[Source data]

-- -- --

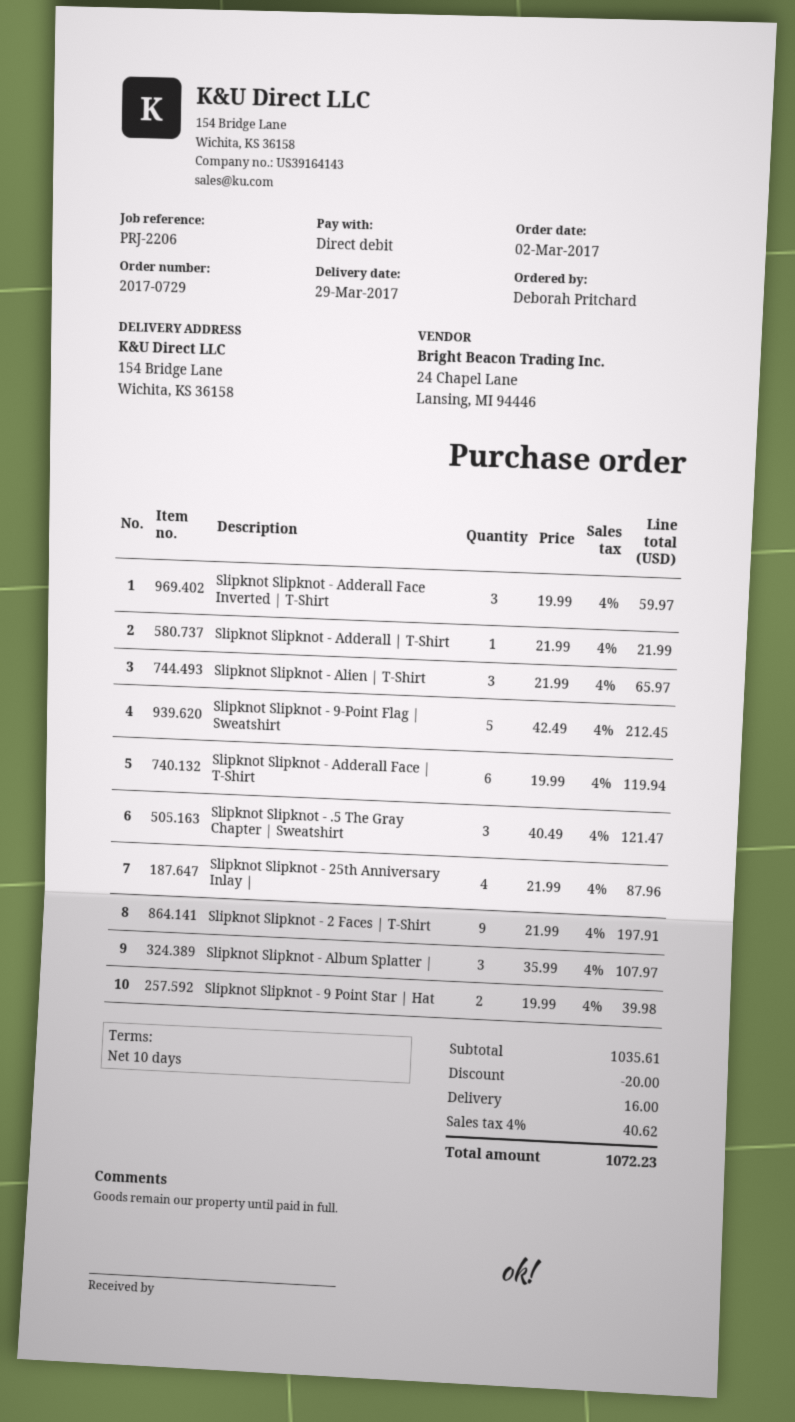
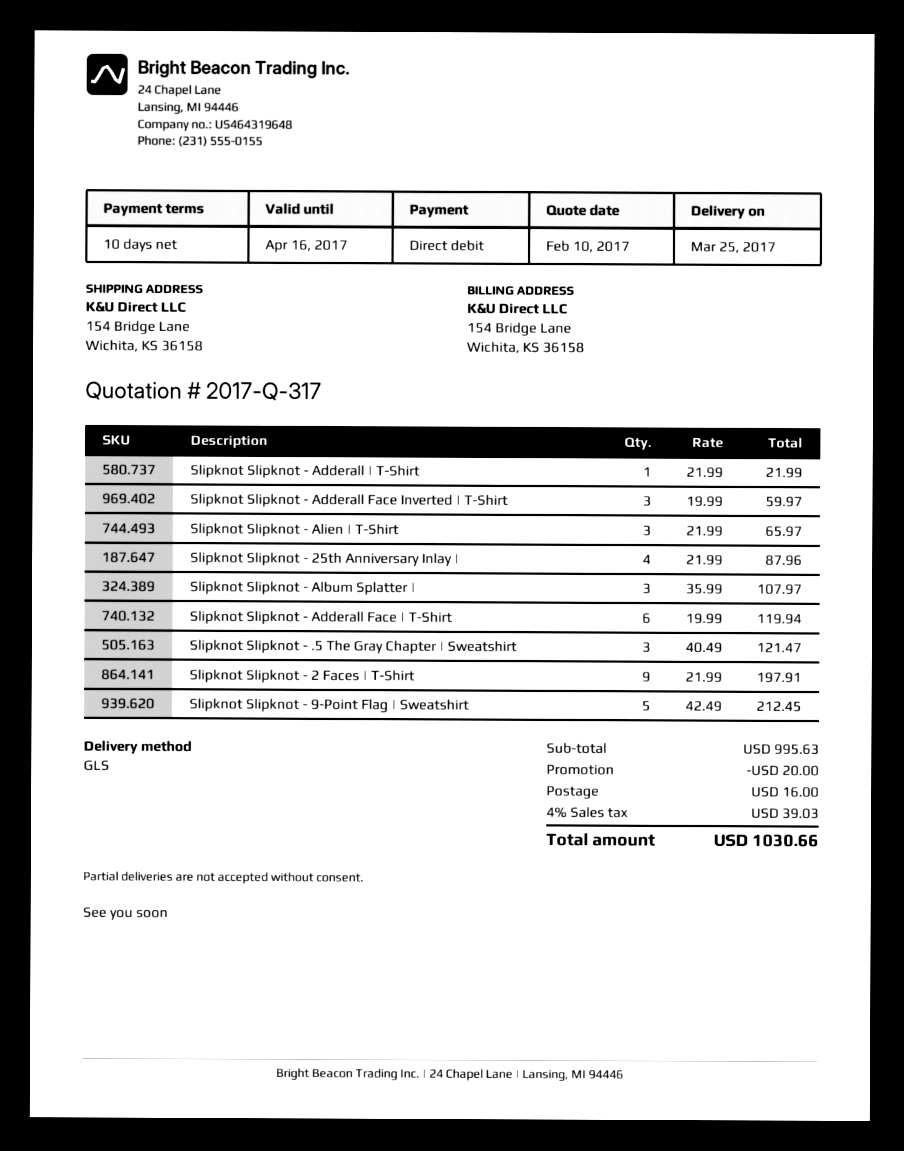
delivery date: 2017-03-29 -> 2017-03-25
Slipknot Slipknot - 9 Point Star | Hat: 2 x 19.99 = 39.98 -> none
subtotal: 1035.61 -> 995.63
tax: 4% = 40.62 -> 4% = 39.03
total: 1072.23 -> 1030.66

-- -- --

◆ What the exercise asks: What is needed is a verbatim copy of every entry, with the pictures omitted.

◆ Response for this exercise:
delivery date: 2017-03-29 -> 2017-03-25
Slipknot Slipknot - 9 Point Star | Hat: 2 x 19.99 = 39.98 -> none
subtotal: 1035.61 -> 995.63
tax: 4% = 40.62 -> 4% = 39.03
total: 1072.23 -> 1030.66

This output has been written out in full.